Most organisations today operate in a hybrid world — a mix of on-premises data centres and cloud infrastructure. And most of them still rely on perimeter-based defences as their primary security strategy. The problem? Once an attacker gets past that perimeter, there's often very little stopping them from moving laterally across your entire network.
During my Masters degree in Cybersecurity at the University of Essex, I researched this exact challenge. My dissertation focused on network segmentation in hybrid on-premises and cloud infrastructures, comparing identity-based segmentation with microsegmentation to determine which approach delivers stronger security outcomes. The results were clear — and they carry practical implications for any business leader thinking about their security posture today.
The Perimeter Is No Longer the Castle Wall
For decades, network security followed a fortress model: build a strong wall, and keep threats outside. But modern hybrid environments have made that model obsolete. Your data lives in AWS, your applications run across multiple VPCs, your teams connect from everywhere, and your on-premises data centre still houses critical workloads.
A single firewall sitting at the edge of your network cannot adequately protect this distributed architecture. What happens when an attacker compromises one cloud instance? Without internal controls, they can pivot across subnets, discover vulnerable services, and escalate their access — all while remaining inside your "trusted" network.
This is where the concept of defence-in-depth becomes critical. Security should not depend on a single control. It needs to be layered, enforced at multiple points, and designed around the assumption that breaches will happen.
Zero Trust: The Mindset Shift
Zero Trust Architecture moves away from the idea of "trusted" internal networks entirely. As NIST outlines, no implicit assurance should be granted based on an asset's location within the network. Every access request must be verified, every connection must be justified, and every device should be treated as potentially compromised.
In my research, I tested two approaches that align with Zero Trust principles. Identity-based segmentation uses next-generation firewall capabilities to control traffic based on application identity rather than IP addresses alone. Microsegmentation goes further — applying security policies at the individual workload level using tools like cloud security groups.
What My Research Showed
In the hybrid lab environment I built — connecting an on-premises ESXi data centre to AWS via redundant VPN tunnels — I tested both approaches against the same set of vulnerable hosts running services like FTP, Telnet, HTTP, and TFTP alongside secure protocols like SSH and HTTPS.
Identity-based segmentation, implemented through a Palo Alto Next-Generation Firewall, reduced the attack surface by approximately 71% by filtering traffic based on application identity and restricting access to only SSH and HTTPS. That is a significant improvement over an unsegmented baseline.
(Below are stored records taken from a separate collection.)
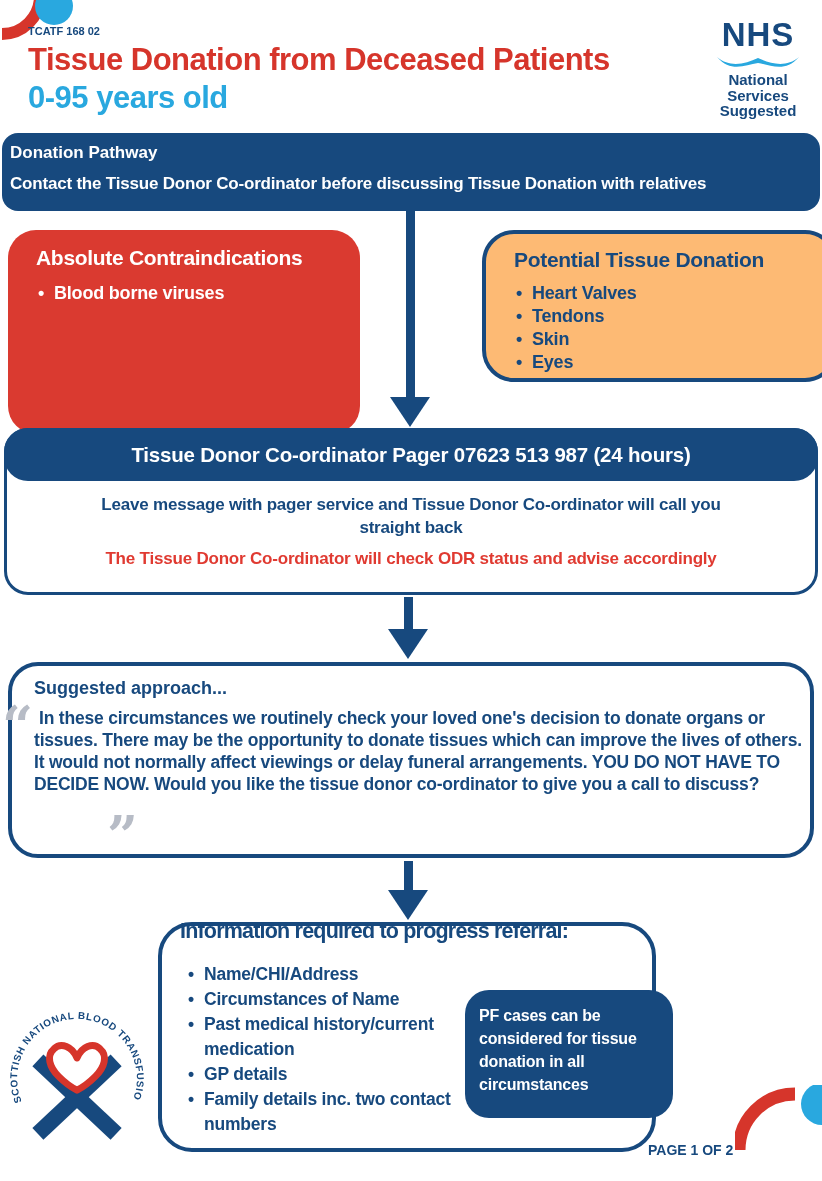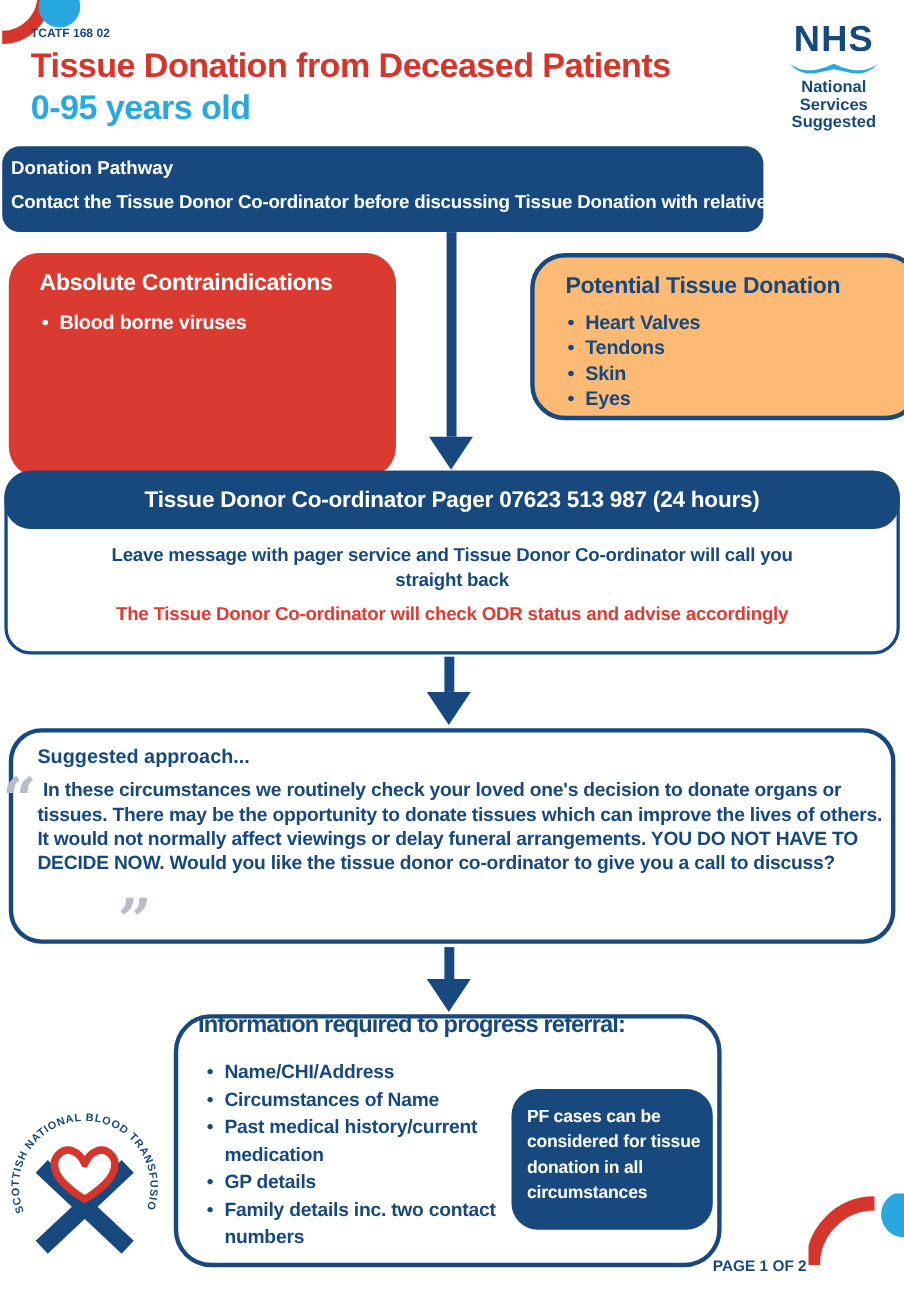--- a/index.html
+++ b/index.html
@@ -13,21 +13,21 @@
   .deco-br{left:735px;top:1085px;}
   
   .form-code{position:absolute;left:28px;top:25px;font-size:11px;color:#17497E;z-index:2;letter-spacing:0;}
   .title1{position:absolute;left:28px;top:42px;font-size:31px;color:#D6352B;letter-spacing:-0.5px;z-index:2;white-space:nowrap;}
   .title2{position:absolute;left:28px;top:80px;font-size:31px;color:#29A8DF;letter-spacing:-0.5px;z-index:2;}
   .nhs{position:absolute;left:710px;top:18px;width:96px;text-align:center;color:#17497E;z-index:2;}
   .nhs-word{font-size:33px;letter-spacing:1px;line-height:34px;}
   .nhs-swoosh{display:block;margin:2px auto 2px auto;}
   .nhs-sub{font-size:15px;line-height:15.5px;}
   
-  .pathway{position:absolute;left:2px;top:133px;width:692px;height:78px;background:#17497E;border-radius:16px;
+  .pathway{position:absolute;left:2px;top:133px;width:818px;height:78px;background:#17497E;border-radius:16px;
     box-sizing:border-box;padding:10px 10px 0 8px;color:#fff;}
   .pathway .t{font-size:17px;}
   .pathway .s{font-size:17px;margin-top:11px;letter-spacing:-0.2px;white-space:nowrap;}
   
   .contra{position:absolute;left:8px;top:230px;width:352px;height:204px;background:#DA3A30;border-radius:28px;
     box-sizing:border-box;padding:16px 14px 0 28px;color:#fff;}
   .contra h2{margin:0 0 12px 0;font-size:21px;letter-spacing:-0.3px;}
   ul.blt{margin:0;padding:0;list-style:none;}
   ul.blt li{position:relative;padding-left:18px;font-size:18px;line-height:23px;letter-spacing:-0.2px;}
   ul.blt li::before{content:"•";position:absolute;left:2px;}
@@ -60,21 +60,21 @@
   .approach .body{font-size:17.5px;line-height:22px;width:778px;letter-spacing:-0.2px;text-indent:5px;}
   .quote{position:absolute;font-family:"DejaVu Serif",serif;font-size:54px;color:#B7BCC6;line-height:40px;}
   .q-open{left:-10px;top:40px;}
   .q-close{left:95px;top:150px;}
   
   .referral{position:absolute;left:158px;top:922px;width:498px;height:230px;background:#fff;border:4px solid #17497E;
     border-radius:34px;box-sizing:border-box;color:#17497E;}
   .referral h2{position:absolute;left:18px;top:-7px;margin:0;font-size:21.5px;letter-spacing:-0.8px;white-space:nowrap;z-index:2;}
   .referral ul.blt{position:absolute;left:24px;top:36px;width:290px;}
   .referral ul.blt li{font-size:17.5px;line-height:25px;}
-  .pfbox{position:absolute;left:303px;top:64px;width:183px;height:128px;background:#17497E;border-radius:24px;
+  .pfbox{position:absolute;left:303px;top:64px;width:208px;height:128px;background:#17497E;border-radius:24px;
     box-sizing:border-box;padding:14px 8px 0 14px;color:#fff;font-size:16px;line-height:23px;letter-spacing:-0.2px;}
   
   .page-ind{position:absolute;left:648px;top:1142px;font-size:14px;color:#17497E;z-index:3;}
   .snbts{position:absolute;left:8px;top:1012px;z-index:1;}
 </style>
 </head>
 <body>
 
 <div class="page">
Microsegmentation delivered even stronger results — it not only blocked insecure protocols, it prevented scanners from even discovering the hosts. Granular, workload-level control meant each instance could have tailored policies based on its specific role.
The key takeaway: microsegmentation does not replace perimeter security — it complements it. The strongest posture comes from layering both approaches together.
Bridging On-Premises and Cloud Security
One of the most practical insights from my research is that organisations do not need to choose between traditional on-premises security and cloud-native tools. The best outcomes come from combining them.
On the on-premises side, next-generation firewalls with identity-based policies provide strong perimeter and inter-zone controls. They excel at application-level visibility and enforcement across VLANs and security zones within your data centre.
On the cloud side, security groups and network ACLs offer workload-level microsegmentation that scales dynamically as your infrastructure grows. New instances can be automatically assigned to the appropriate security group based on their role, ensuring consistent policy enforcement without manual intervention.
The VPN tunnels connecting these two environments create an encrypted bridge, but the security controls on either side must be designed to work in concert. A breach in one environment should not cascade into the other. That is the essence of layered defence.
What This Means for Your Organisation
If you are a technology or business leader evaluating your security strategy, here are three principles worth considering:
- Layer your defences. No single tool or technique will protect you. Combine perimeter firewalls, identity-based controls, and microsegmentation to create multiple barriers an attacker must overcome.
- Adopt a Zero Trust mindset. Stop assuming that internal traffic is safe. Verify every connection, limit access to the minimum required, and design your policies around the assumption that any device could be compromised.
- Use the right tool for the right environment. On-premises firewalls and cloud security groups each have strengths. Deploy them together, not as alternatives, and ensure your policies are coordinated across both environments.
Final Thought
The threat landscape is evolving faster than most organisations' security strategies. Microsegmentation is not a luxury — it is a foundational element of modern network defence. Whether you are running a hybrid infrastructure or planning a cloud migration, building security into every layer of your architecture is no longer optional.
It is the difference between an attacker compromising one system and an attacker owning your entire network.